Des particules élémentaires à des épars désassortis

Des particules élémentaires à des épars désassortis

Par Romain-Pierre Renou

 « Le sujet participe du réel en ceci, justement, qu’il est impossible apparemment. […] il en est de lui comme de l’électron, là où celui-ci se propose à nous à la jonction de la théorie ondulatoire et de la théorie corpusculaire. Nous sommes forcés d’admettre que c’est bien en tant que le même que cet électron passe en même temps par deux trous différents ».

Jacques Lacan, Le Séminaire, livre XVII, L’Envers de la psychanalyse

 

Je souhaite revenir plus en détail sur l’emploi non standard que fait Lacan du terme « épars » dans cette formule d’« épars désassortis » que nous avons retenue pour notre titre.

Mais avant cela, quelques petits rappels sur un des derniers écrits de Lacan dont cette formule est tirée, soit la « Préface à l’édition anglaise du Séminaire XI » qui date de 1977. Dans son cours du 6 décembre 2006 consacré au « tout dernier enseignement de Lacan »[i], Jacques-Alain Miller précise que ce texte appartient bien à cette période du tout dernier enseignement de Lacan qu’il fait débuter très exactement au chapitre IX du Séminaire XXIII intitulé : « De l’inconscient au réel » (prononcé le 13 avril 1976) ; chapitre que J.-A. Miller considère comme une introduction à cette « Préface », puisque Lacan, dit-il, y « tire la leçon de son Séminaire du Sinthome et en même temps il l’ouvre sur une partie restée obscure », car « il n’a pas consacré ensuite d’écrit à cette ultime élucubration ». J.-A. Miller parle « de bascule ou d’un tournant historique dans l’enseignement de Lacan » qui élabore une théorie de l’inconscient non plus à partir de l’hystérie et de l’histoire, mais bien plutôt à partir de la psychose et de l’hallucination comme manifestation erratique et coupé de l’Autre. C’est dans cet ultime écrit que Lacan avance, dans une incise, que l’inconscient pourrait être réel[ii] : « l’inconscient, (qui n’est pas ce qu’on croit, je dis : l’inconscient, soit réel, qu’à m’en croire) »[iii]. La suite de cet écrit tire en quelque sorte toutes les conséquences de cette avancée dans l’enseignement de Lacan en ce qui concerne la pratique de la psychanalyse, sa transmission, et la passe.

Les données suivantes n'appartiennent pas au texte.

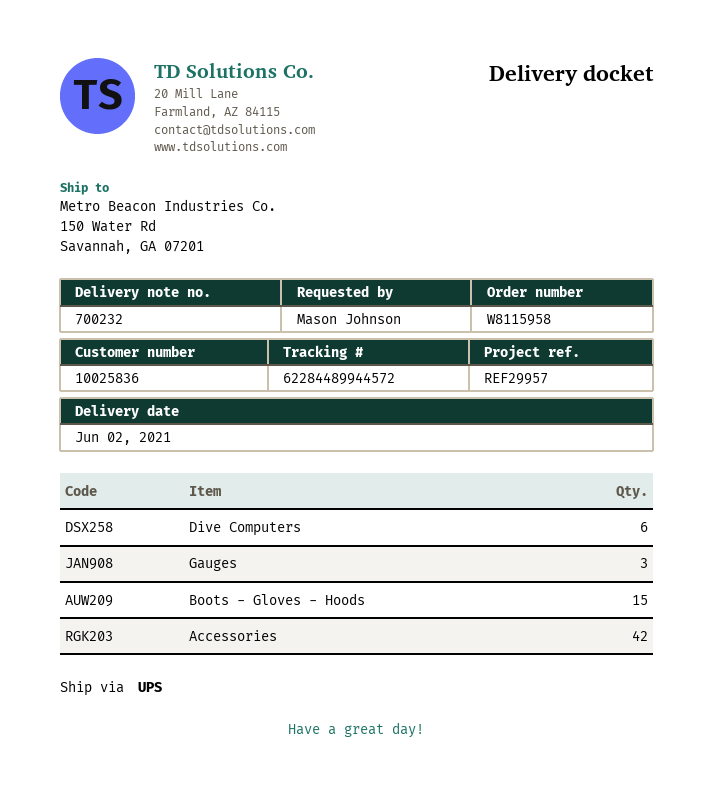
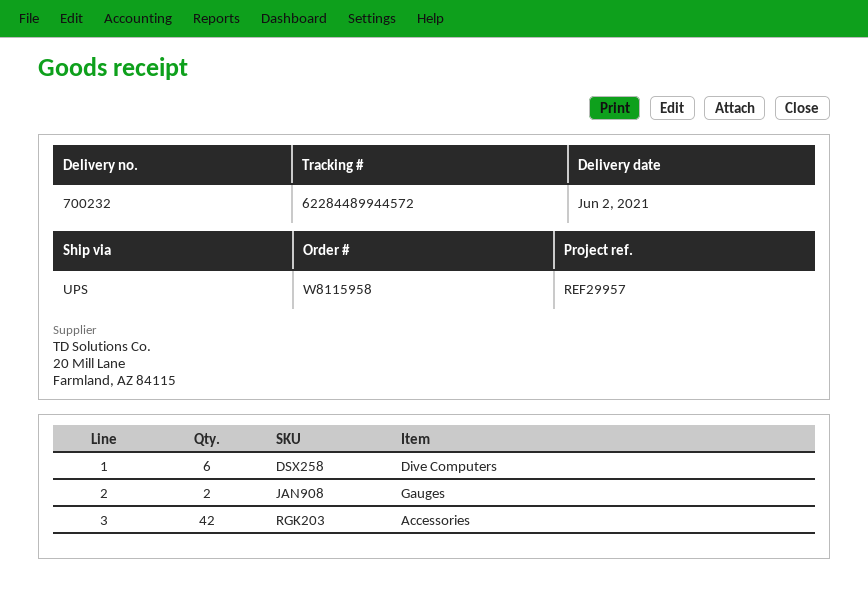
Gauges: 3 -> 2
Boots - Gloves - Hoods: 15 -> none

J.-A. Miller, dans le commentaire qu’il en fait, propose de le renommer « plus familièrement » des tous premiers mots qui l’introduisent : « l’esp d’un laps », comme un possible nom de l’inconscient réel[iv]. Ce terme de « laps »[v] est celui retenu par J.-A. Miller pour intituler son cours de 1999-2000, « Les us du laps ». Il expliquait alors avoir rencontré ce terme sous la plume d’André Gide, « un maître de l’usage contemporain de la langue », dans son article de 1910, « Baudelaire et M. Faguet »[vi], en réponse à un texte où M. Faguet (contemporain de Baudelaire) critiquant la parution des Fleurs du mal écrivait que Baudelaire est un « très mauvais écrivain » et que « sa langue abonde en impropriétés, en gaucheries, en lourdeur, et en platitude ». Ce à quoi répond Gide que « cet espacement, ce laps entre l’image et l’idée, entre le mot et la chose est précisément le lieu que l’émotion poétique va pouvoir habiter »[vii].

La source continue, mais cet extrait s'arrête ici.